Adam Wainwright May Have Found Something

You don’t need numbers to gain a sense of how Adam Wainwright’s season has started. You just need Adam Wainwright postgame quotes. After his Opening Day start, he wasn’t “anywhere close to being excited,” and called himself “the definition of average.” The next start tied his “career-high-of frustration level” because he was “so upset about the way the ball [was] coming out.” After start number three, he postulated that he’d “made more mistakes these first three games than [he had in] entire seasons.” Start four: “still not great” and “getting tired of losing.” Following his penultimate outing: “The only way I can move on from that is I have to start over. It’s a new season for me from now on.”

That’s a brief rundown of the first eight starts of Adam Wainwright’s 2016 season, in words. I said you didn’t need the numbers, but now you’re going to get them anyway. Through those eight outings, Wainwright ran a 6.80 ERA. The FIP was better, but still a below-average 4.32, and the expected FIP even worse than that. The strikeouts were way down from what we’ve come to expect, the walks were up, and too many balls were being put in the air and leaving the yard.
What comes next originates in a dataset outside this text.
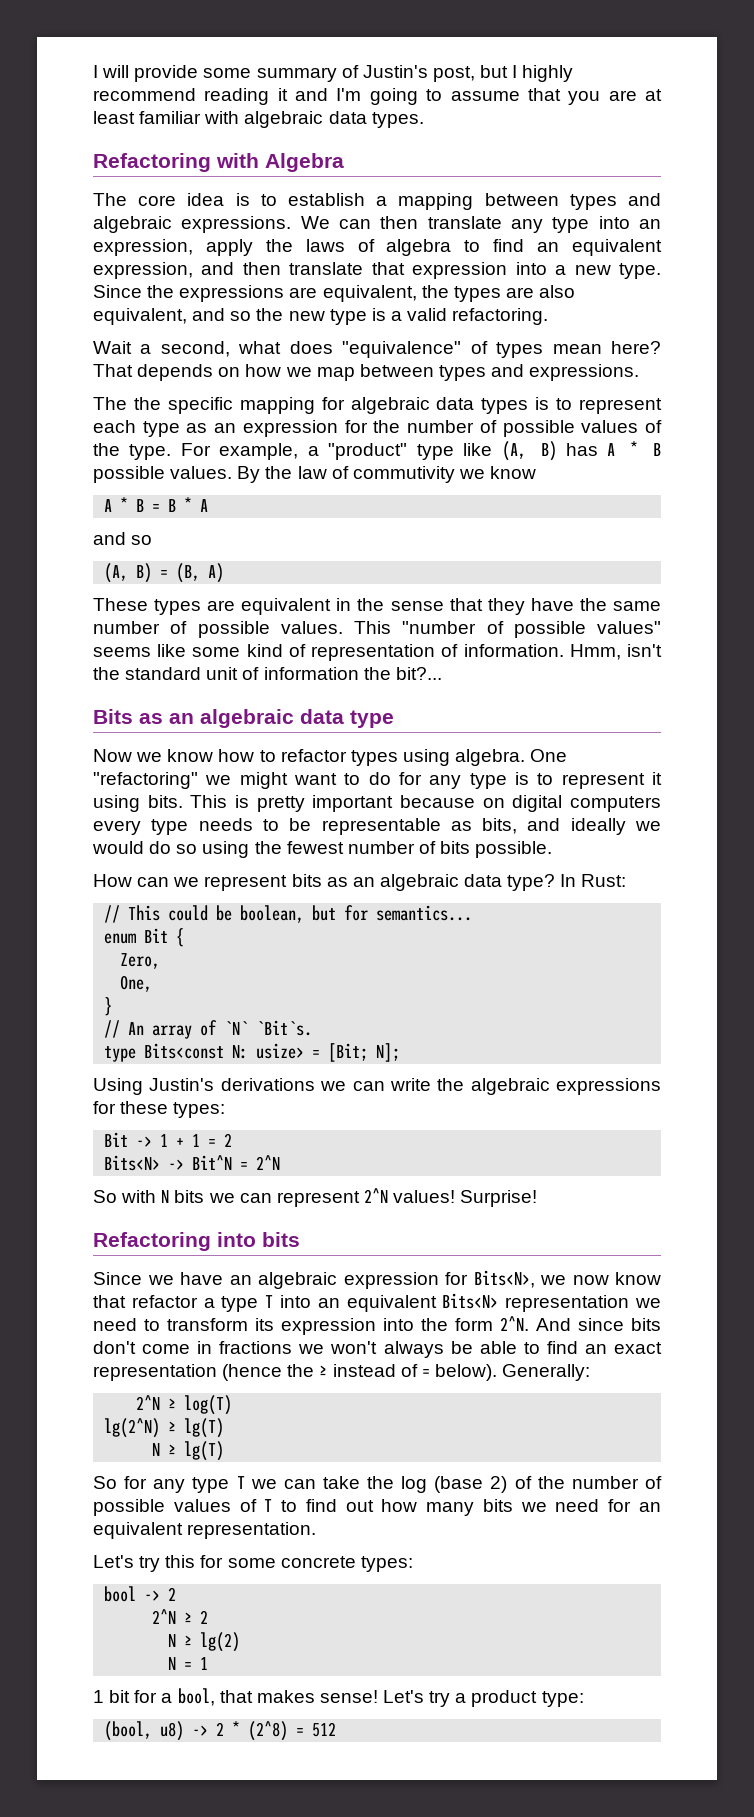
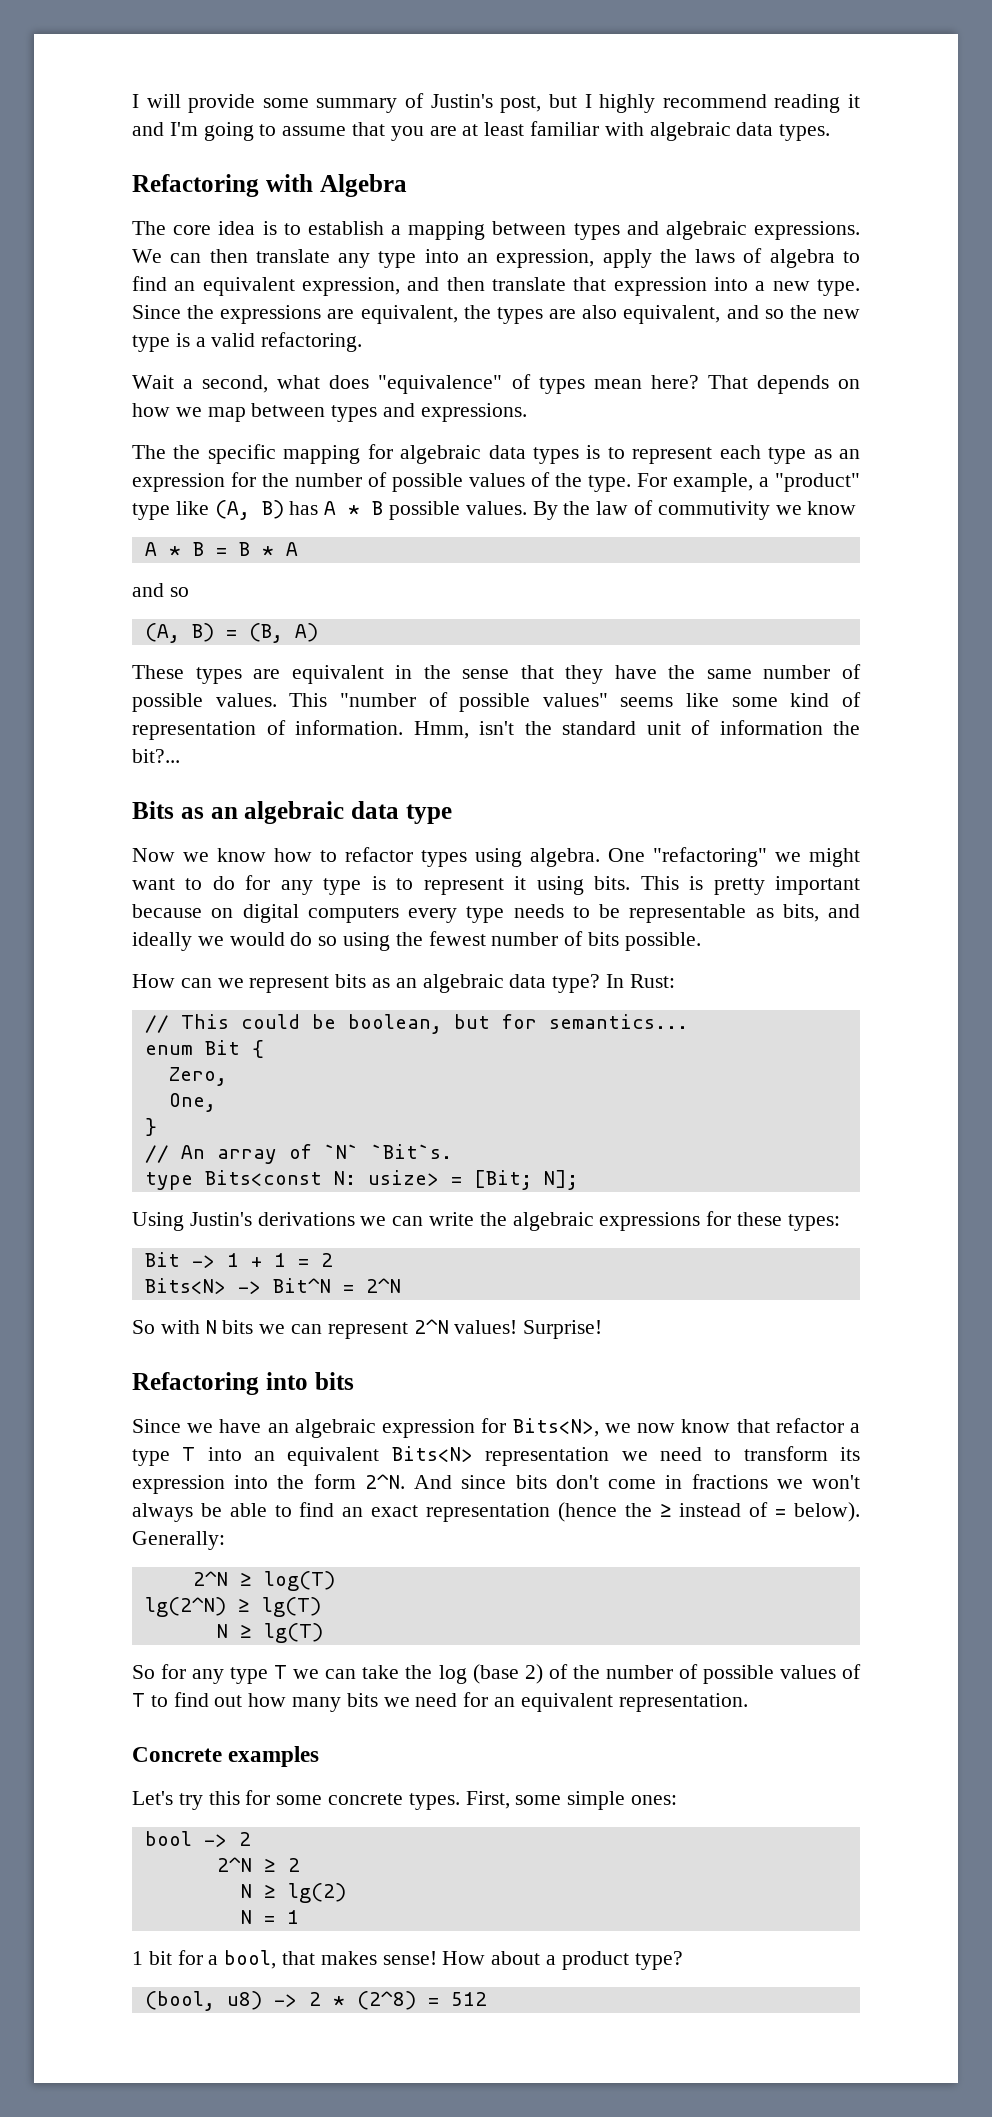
(317, 1530) none -> [132,1746,320,1767] // Concrete examples
[360,1556,413,1572] types: -> [408,1791,678,1810] types. First, some simple ones:
[383,1690,451,1707] Let's try -> [442,1951,541,1965] How about
[541,1691,584,1707] type: -> [634,1951,683,1970] type?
It was the worst stretch of eight games that Wainwright had had in nearly a decade.

Wainwright being 34, and his arm having had the number of surgeries it’s had, a start to a season like that raises some questions. It raises some questions that would be tough to ask to Wainwright’s face. He probably didn’t care about the questions, but he still wanted to give some answers to make the questions stop. Consider his most recent start like the beginning of an answer.

As far as professional athletes go, Wainwright is notably candid. If his stuff isn’t good, even in a win, he’s going to say his stuff wasn’t good. A couple of those negative quotes from the first paragraph came after victories. He doesn’t beat around the bush when it comes to his opinion of how he pitched. The key quote following his most recent outing: “I’m dangerous. You can say I’m dangerous again.”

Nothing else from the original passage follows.